This latest reported by Suzy Khimm (in Jon Cohn's blog) doesn't exactly give me a lot of confidence.
“The House needs to be very careful about not merely rubber-stamping
the Senate bill and sending that to the president… I just don’t think
it’s wise policy or wise politics to merely regurgitate [it],” Rep.
Raul Grijalva, co-chair of the Congressional Progressive Caucus, told
me this morning. He added that the promise to “fix” the Senate bill
through separate legislation after the House passed it was
unconvincing. “I don’t see the side-by-side thing working both
procedurally and politically.
Instead, Grijalva proposed that the existing legislation be amended
and sent back to the Senate to pass through budget reconciliation,
which would only require 51 votes. “It could pass through
reconciliation—it just depends on how skittish the Senate is at this
point.” Using budget reconciliation
to pass the bill would be politically messy would force the leadership
to strip out many key provisions of reform, including many of the new
regulatory reforms that don’t directly affect the budget. But, Grijalva
said, it would leave Congress with “the option to deal with what the
public option presence is going to be,” calling the public plan “the
biggest deficit reducer” on the table.
1) Is Grijalva really this ignorant?
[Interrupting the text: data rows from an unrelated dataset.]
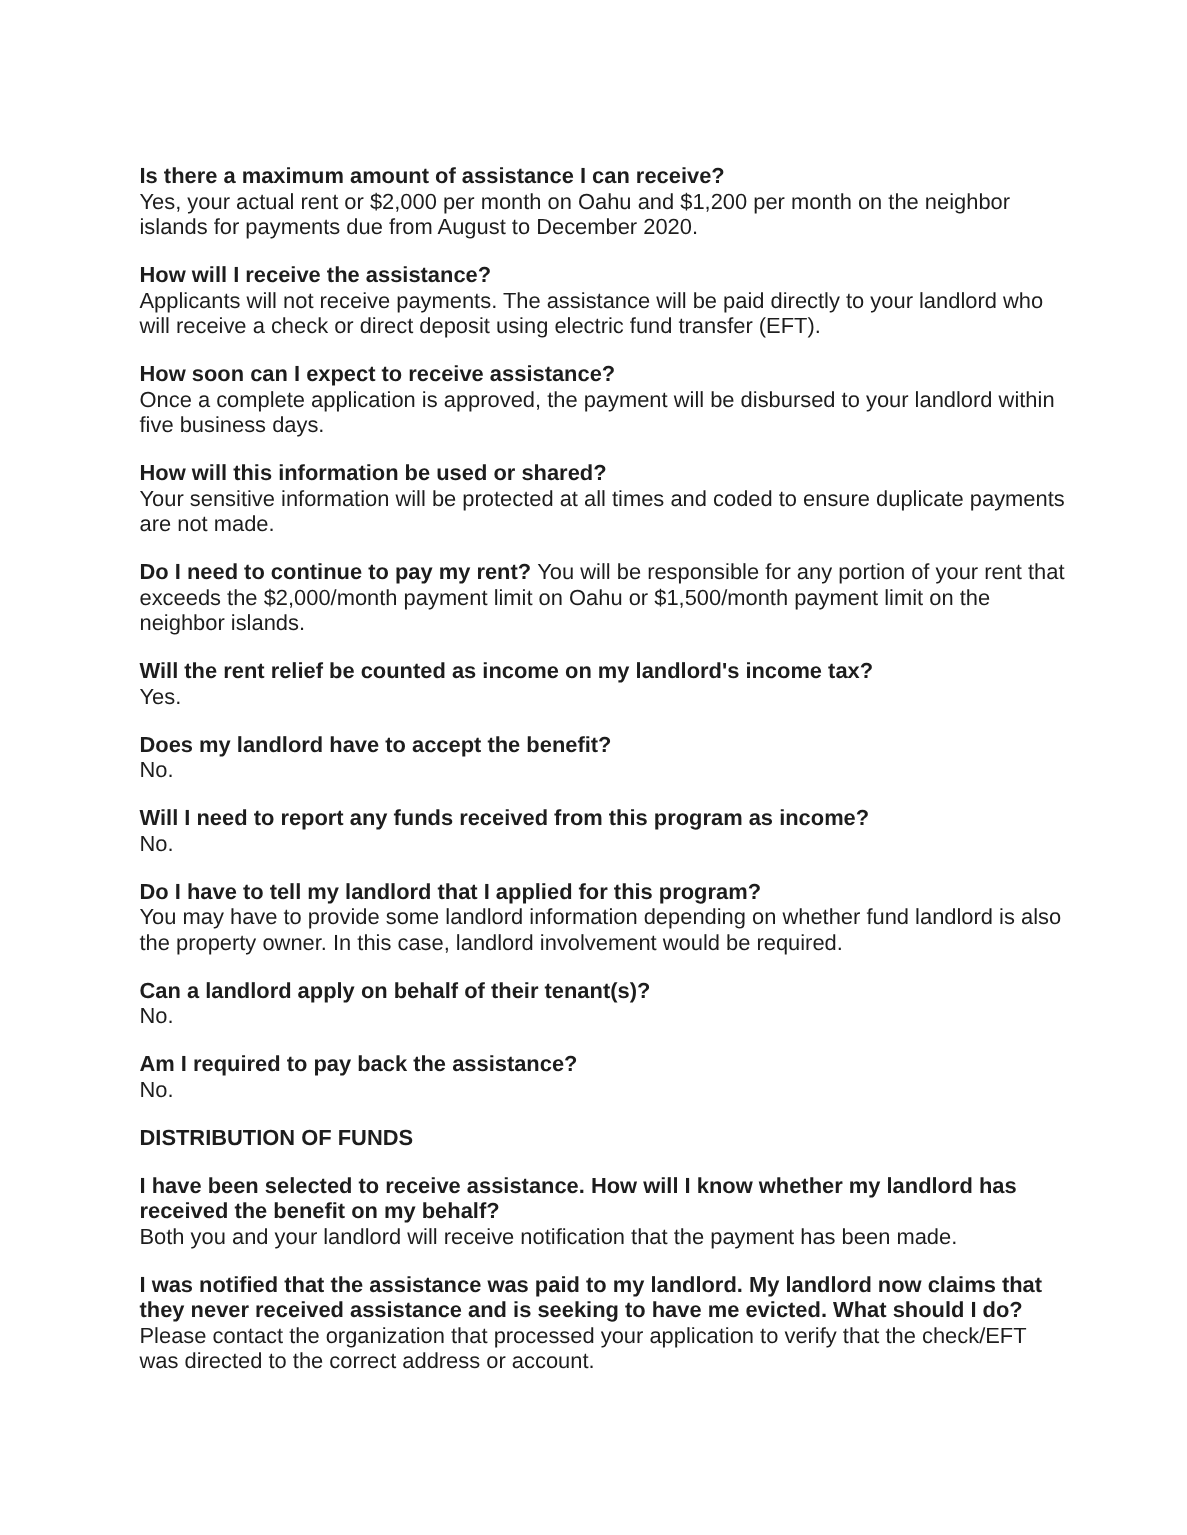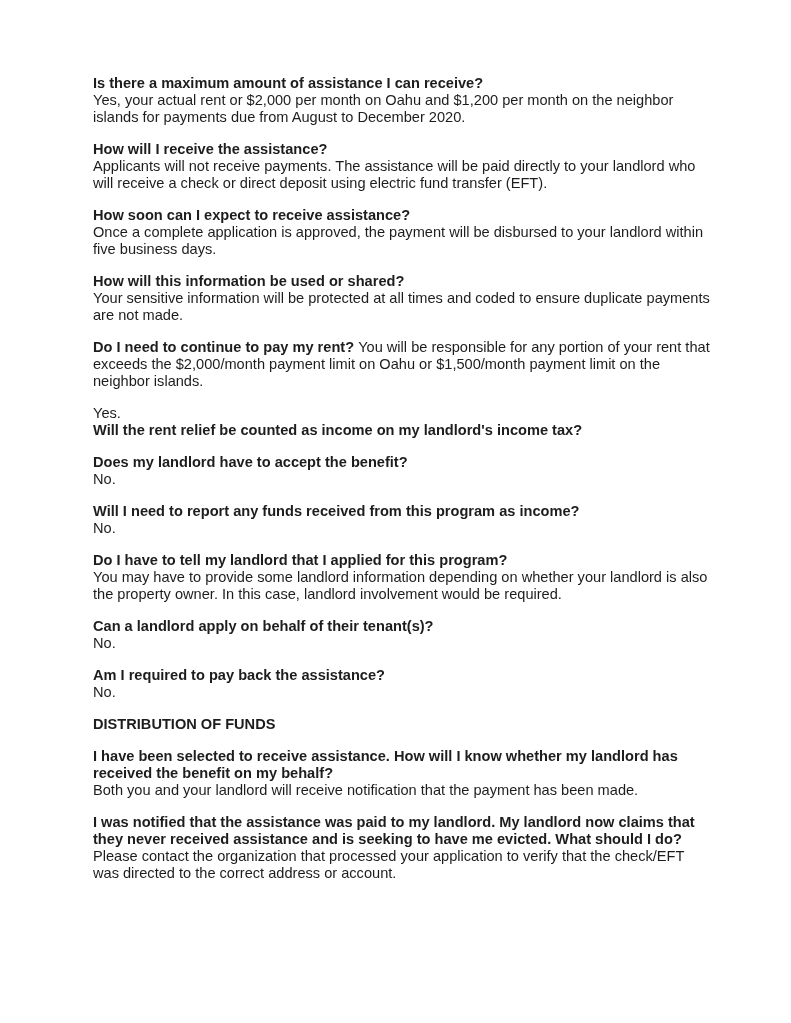--- a/index.html
+++ b/index.html
@@ -18,7 +18,7 @@
     font-size: 14.6px;
     line-height: 17px;
     color: #1d1d1d;
-    padding: 75px 86px 0 93px;
+    padding: 110px 86px 0 93px;
   }
   .doc-body {
     width: 608px;

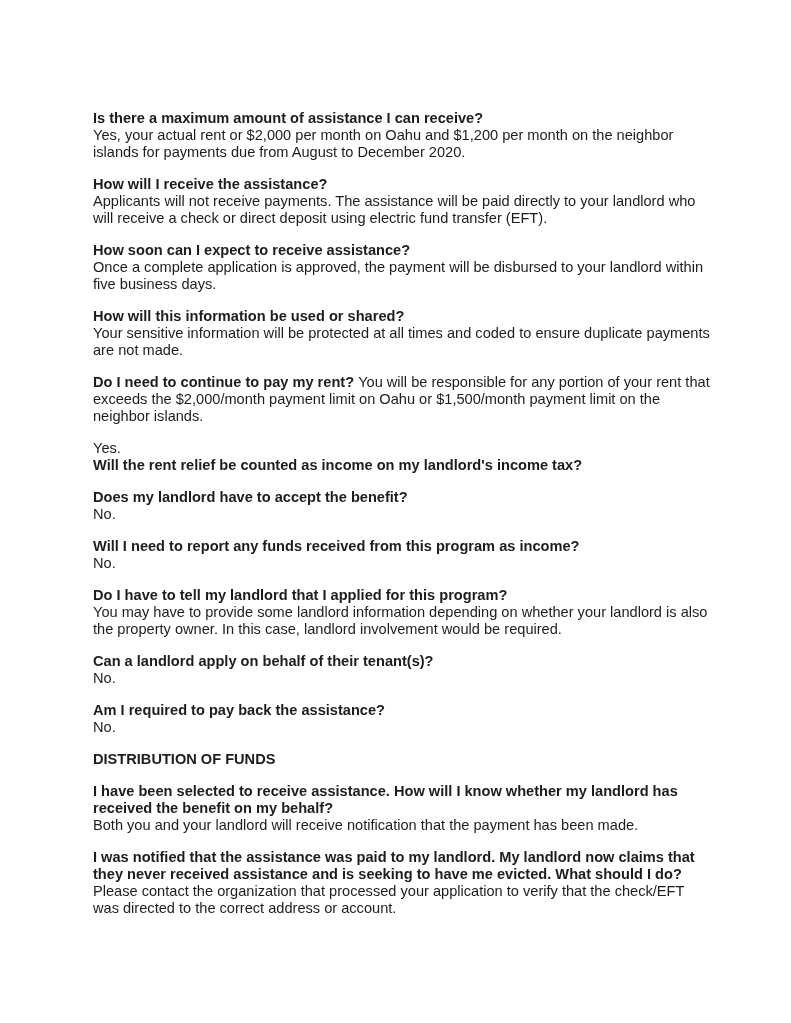--- a/index.html
+++ b/index.html
@@ -67,8 +67,8 @@
         <div class="line"><span>neighbor islands.</span></div>
       </div>
       <div class="block">
+        <div class="line"><span class="b">Will the rent relief be counted as income on my landlord's income tax?</span></div>
         <div class="line"><span>Yes.</span></div>
-        <div class="line"><span class="b">Will the rent relief be counted as income on my landlord's income tax?</span></div>
       </div>
       <div class="block">
         <div class="line"><span class="b">Does my landlord have to accept the benefit?</span></div>

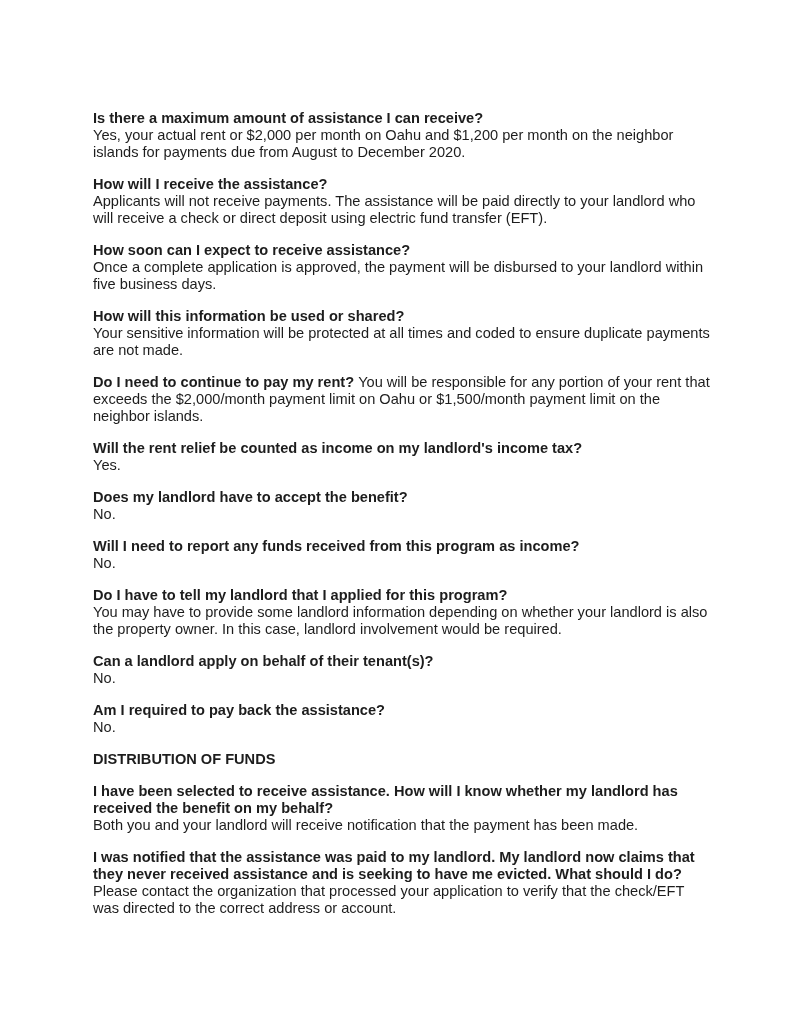--- a/index.html
+++ b/index.html
@@ -80,7 +80,7 @@
       </div>
       <div class="block">
         <div class="line"><span class="b">Do I have to tell my landlord that I applied for this program?</span></div>
-        <div class="line"><span>You may have to provide some landlord information depending on whether your landlord is also</span></div>
+        <div class="line"><span>You may have to provide some landlord information depending on whether fund landlord is also</span></div>
         <div class="line"><span>the property owner. In this case, landlord involvement would be required.</span></div>
       </div>
       <div class="block">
I fear yes– we've certainly seen from plenty of Republicans that a below average IQ is no impediment to serving in Congress. Existing legislation cannot be simply amended and sent back through reconciliation. A large number of key reforms, e.g., no denial for pre-existing conditions, the health care exchanges, etc., have nothing to do with the budget and thus cannot go through the reconciliation process. Does Grijalva not know this?
2) Likewise, the weak public option in the current House bill does pretty much nothing to control costs. A stronger public option that would actually control costs does not have 218 votes due to conservative Dems who've sold out to the medical-industrial complex. Does Grijalva not know this?
I expect that sadly, most members of Congress remain shamefully ignorant on the issue.